[The input Boundary: Start]

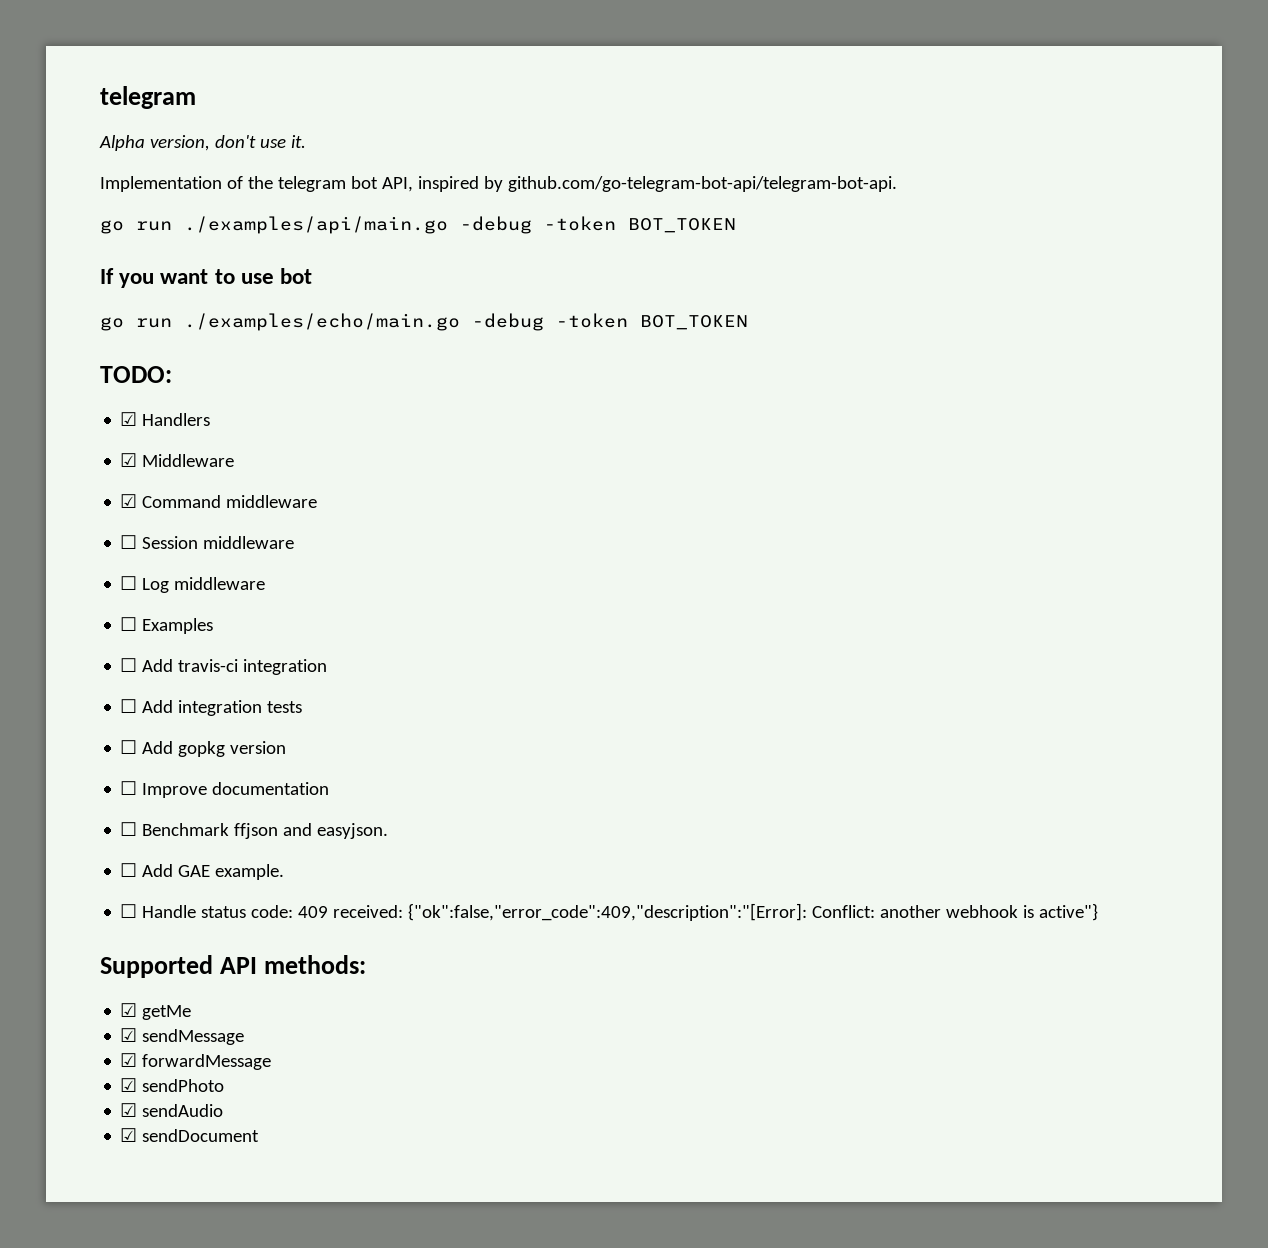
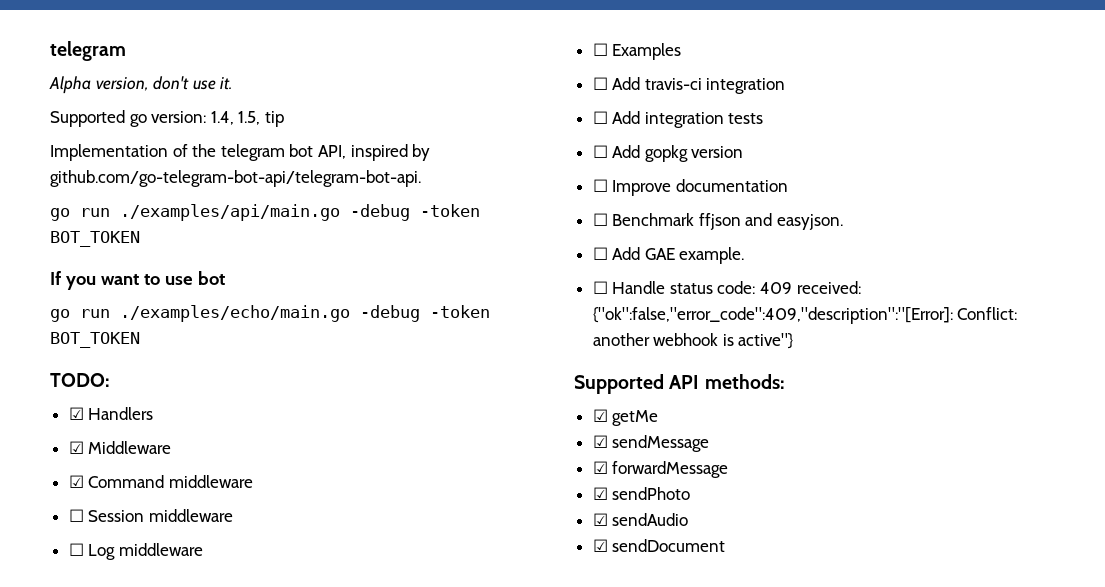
(306, 141) none -> [50,110,284,127] // Supported go version: 1.4, 1.5, tip

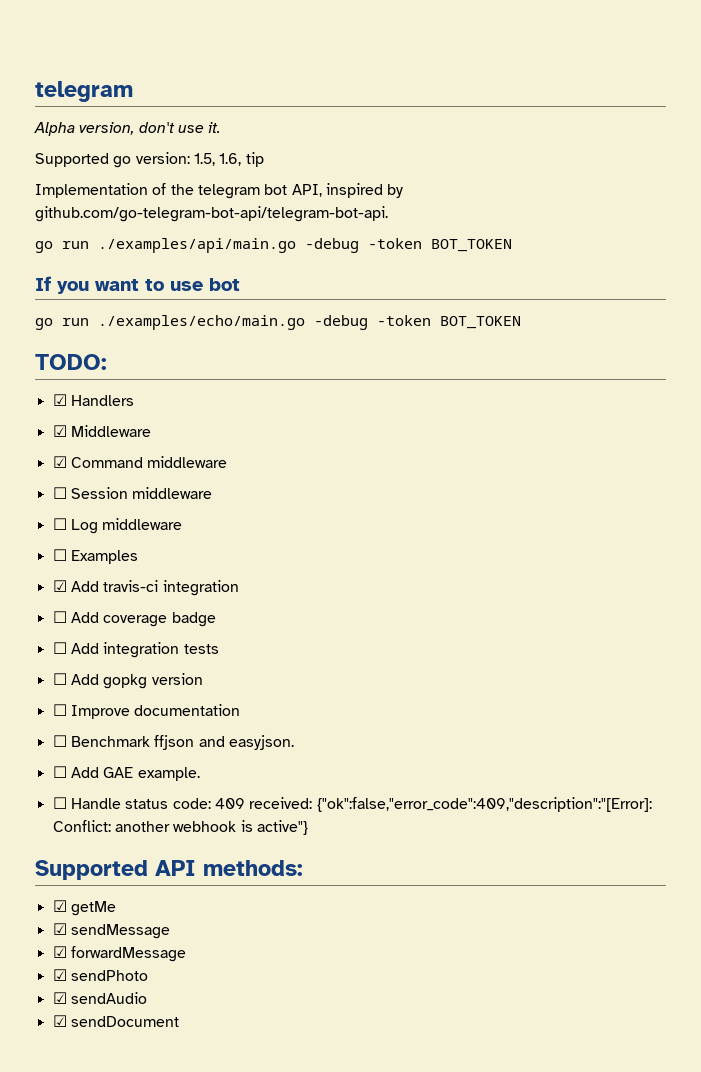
[210,111,261,125] 1.4, 1.5, -> [193,153,242,166] 1.5, 1.6,
[592,77,608,90] ☐ -> [52,580,67,592] ☑
(786, 86) none -> [52,611,216,627] // ☐ Add coverage badge

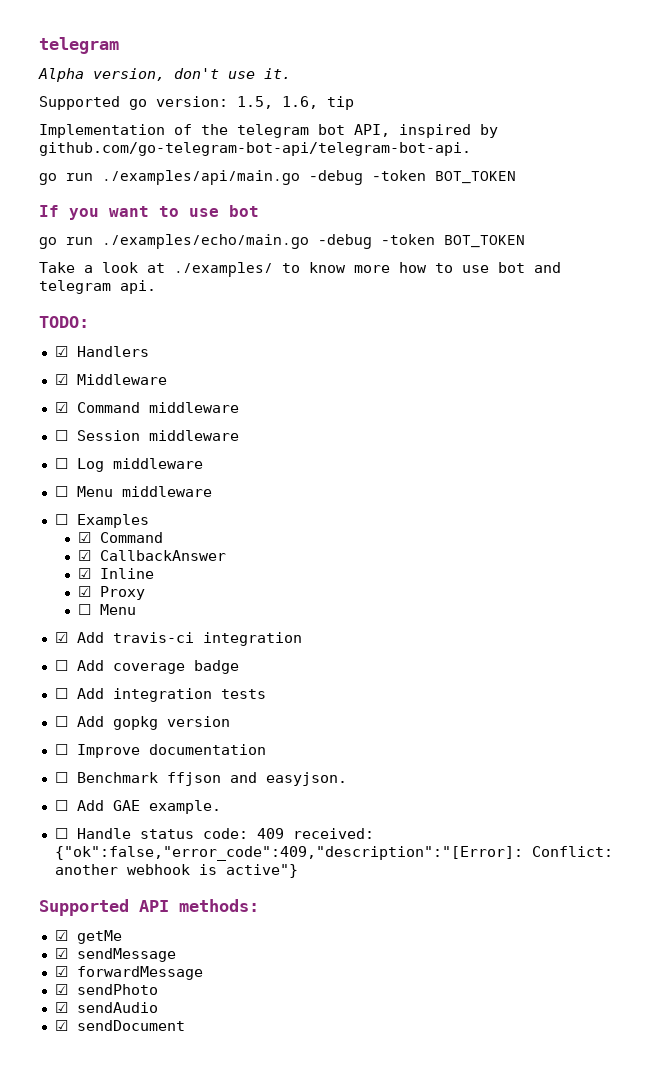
(521, 322) none -> [39,262,561,277] [39,280,156,294] // Take a look at ./examples/ to know more how to use bot and telegram api.
(183, 524) none -> [54,486,212,497] // ☐ Menu middleware
(138, 557) none -> [78,532,164,543] [78,550,227,561] [78,568,155,579] [78,586,146,600] [78,604,137,615] // ☑ Command // ☑ CallbackAnswer // ☑ Inline // ☑ Proxy // ☐ Menu

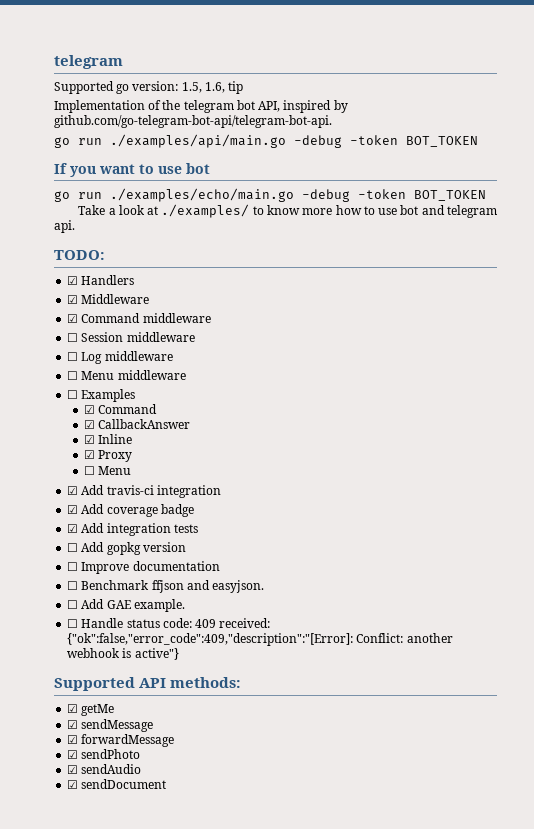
[39,37,119,54] [38,68,291,82] telegram // Alpha version, don't use it. -> [54,55,123,69] telegram
[54,660,68,671] ☐ -> [67,505,79,514] ☑
[54,688,68,699] ☐ -> [67,524,79,533] ☑

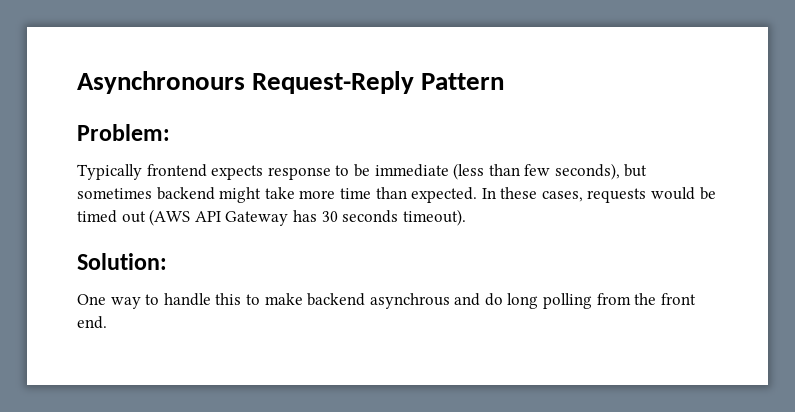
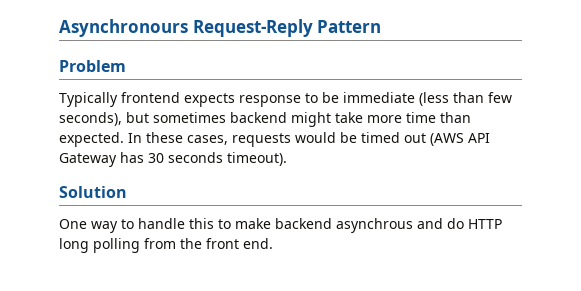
[77,124,170,141] Problem: -> [59,60,126,72] Problem
[77,253,167,270] Solution: -> [59,186,127,198] Solution
(503, 299) none -> [468,219,502,229] HTTP

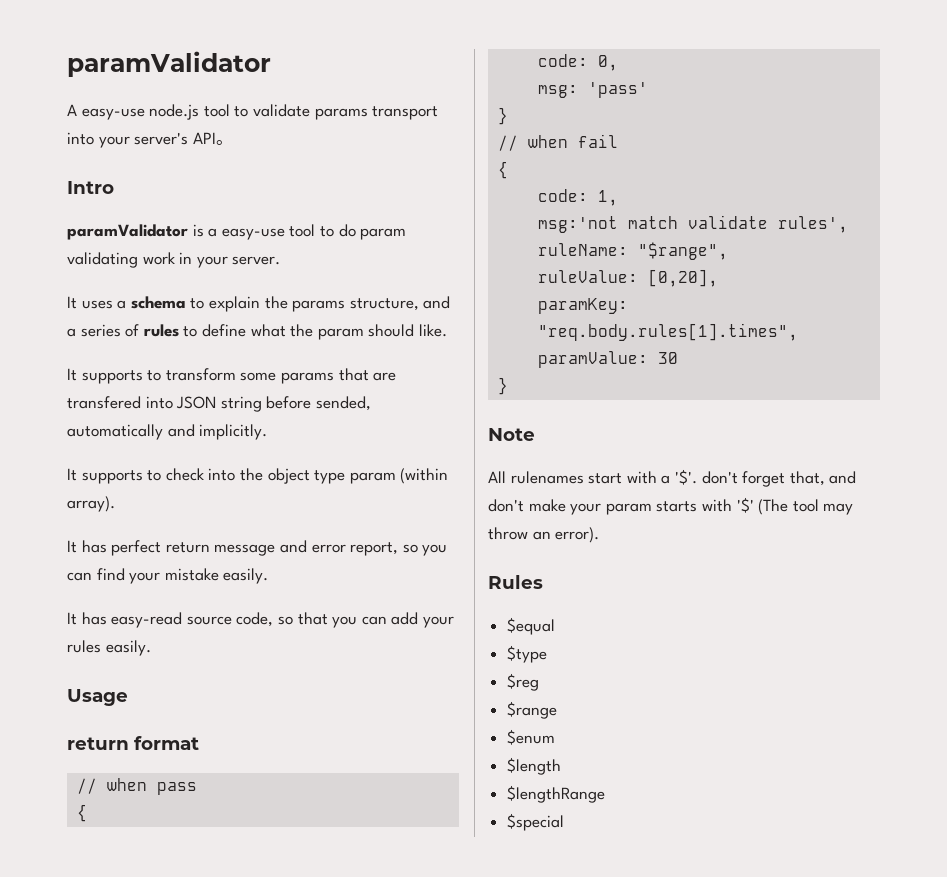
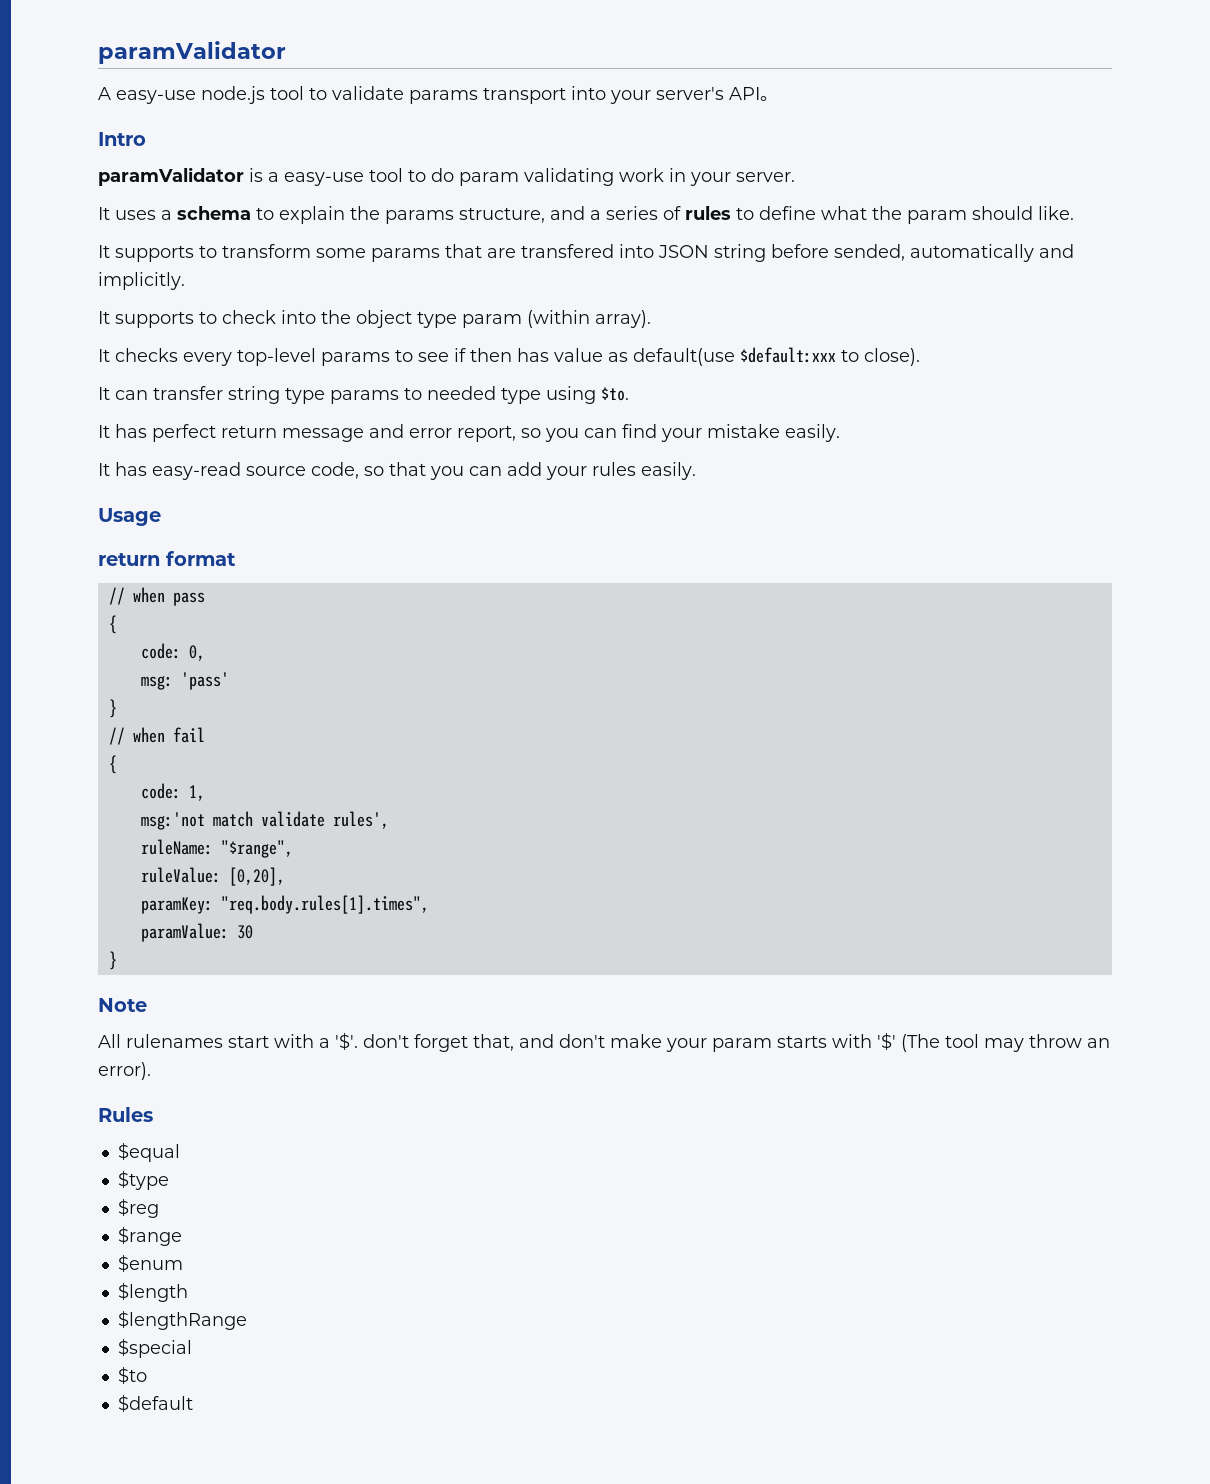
(115, 504) none -> [98,347,920,366] [98,386,629,404] // It checks every top-level params to see if then has value as default(use $default:xxx to close). // It can transfer string type params to needed type using $to.
(564, 822) none -> [117,1366,147,1384] [117,1394,193,1412] // $to // $default

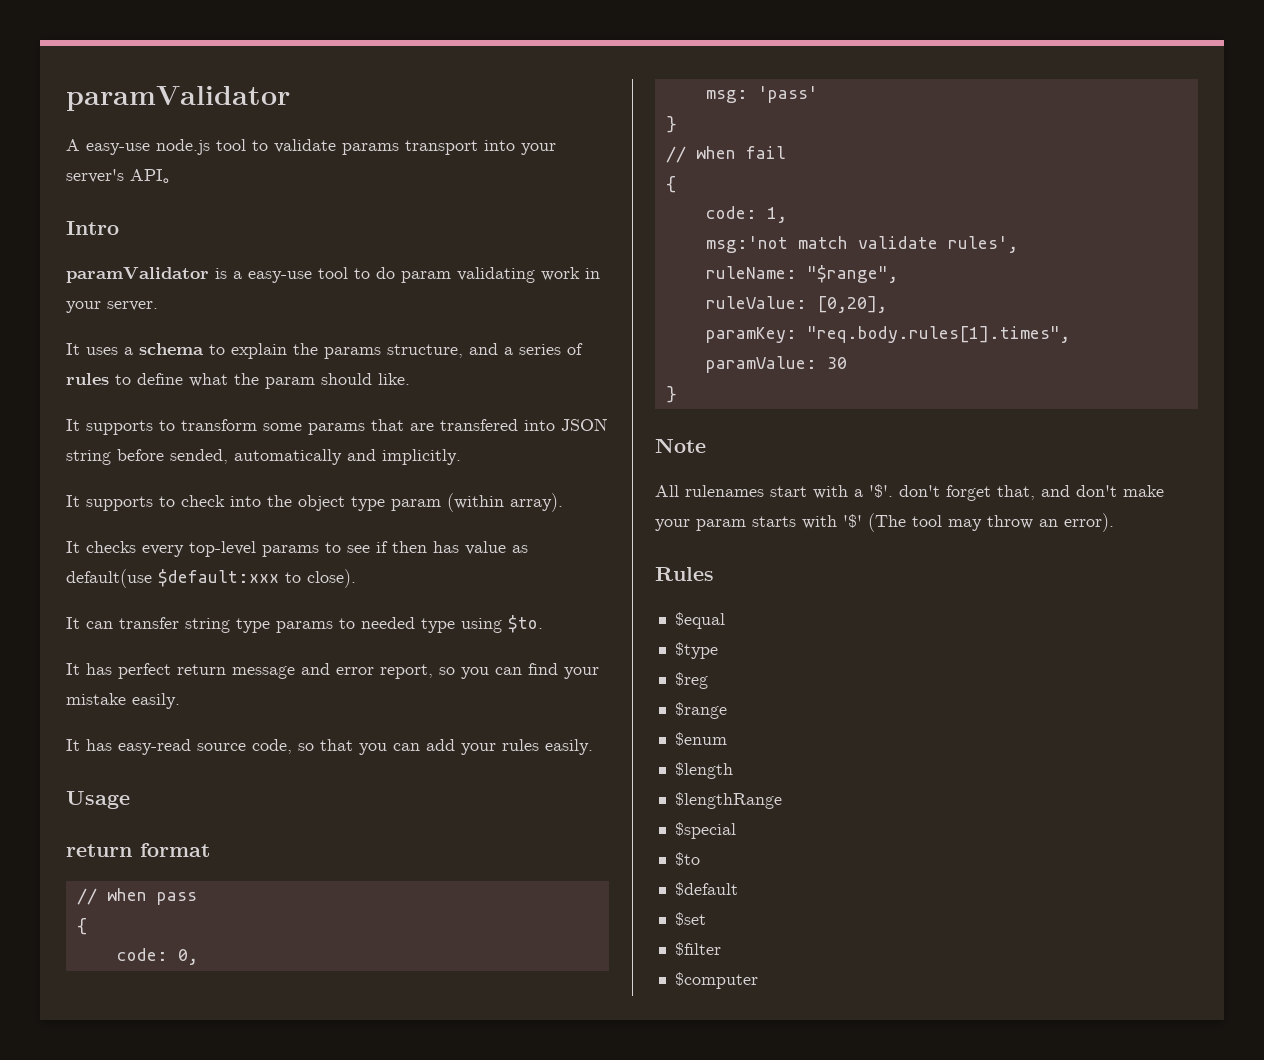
(193, 1403) none -> [674,912,706,926] [674,942,721,956] [674,972,758,989] // $set // $filter // $computer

[The input Boundary: End]

### Exercise description
Full transcription without images: please go through the records and repeat them exactly.

### Result below
(306, 141) none -> [50,110,284,127] // Supported go version: 1.4, 1.5, tip

[210,111,261,125] 1.4, 1.5, -> [193,153,242,166] 1.5, 1.6,
[592,77,608,90] ☐ -> [52,580,67,592] ☑
(786, 86) none -> [52,611,216,627] // ☐ Add coverage badge

(521, 322) none -> [39,262,561,277] [39,280,156,294] // Take a look at ./examples/ to know more how to use bot and telegram api.
(183, 524) none -> [54,486,212,497] // ☐ Menu middleware
(138, 557) none -> [78,532,164,543] [78,550,227,561] [78,568,155,579] [78,586,146,600] [78,604,137,615] // ☑ Command // ☑ CallbackAnswer // ☑ Inline // ☑ Proxy // ☐ Menu

[39,37,119,54] [38,68,291,82] telegram // Alpha version, don't use it. -> [54,55,123,69] telegram
[54,660,68,671] ☐ -> [67,505,79,514] ☑
[54,688,68,699] ☐ -> [67,524,79,533] ☑

[77,124,170,141] Problem: -> [59,60,126,72] Problem
[77,253,167,270] Solution: -> [59,186,127,198] Solution
(503, 299) none -> [468,219,502,229] HTTP

(115, 504) none -> [98,347,920,366] [98,386,629,404] // It checks every top-level params to see if then has value as default(use $default:xxx to close). // It can transfer string type params to needed type using $to.
(564, 822) none -> [117,1366,147,1384] [117,1394,193,1412] // $to // $default

(193, 1403) none -> [674,912,706,926] [674,942,721,956] [674,972,758,989] // $set // $filter // $computer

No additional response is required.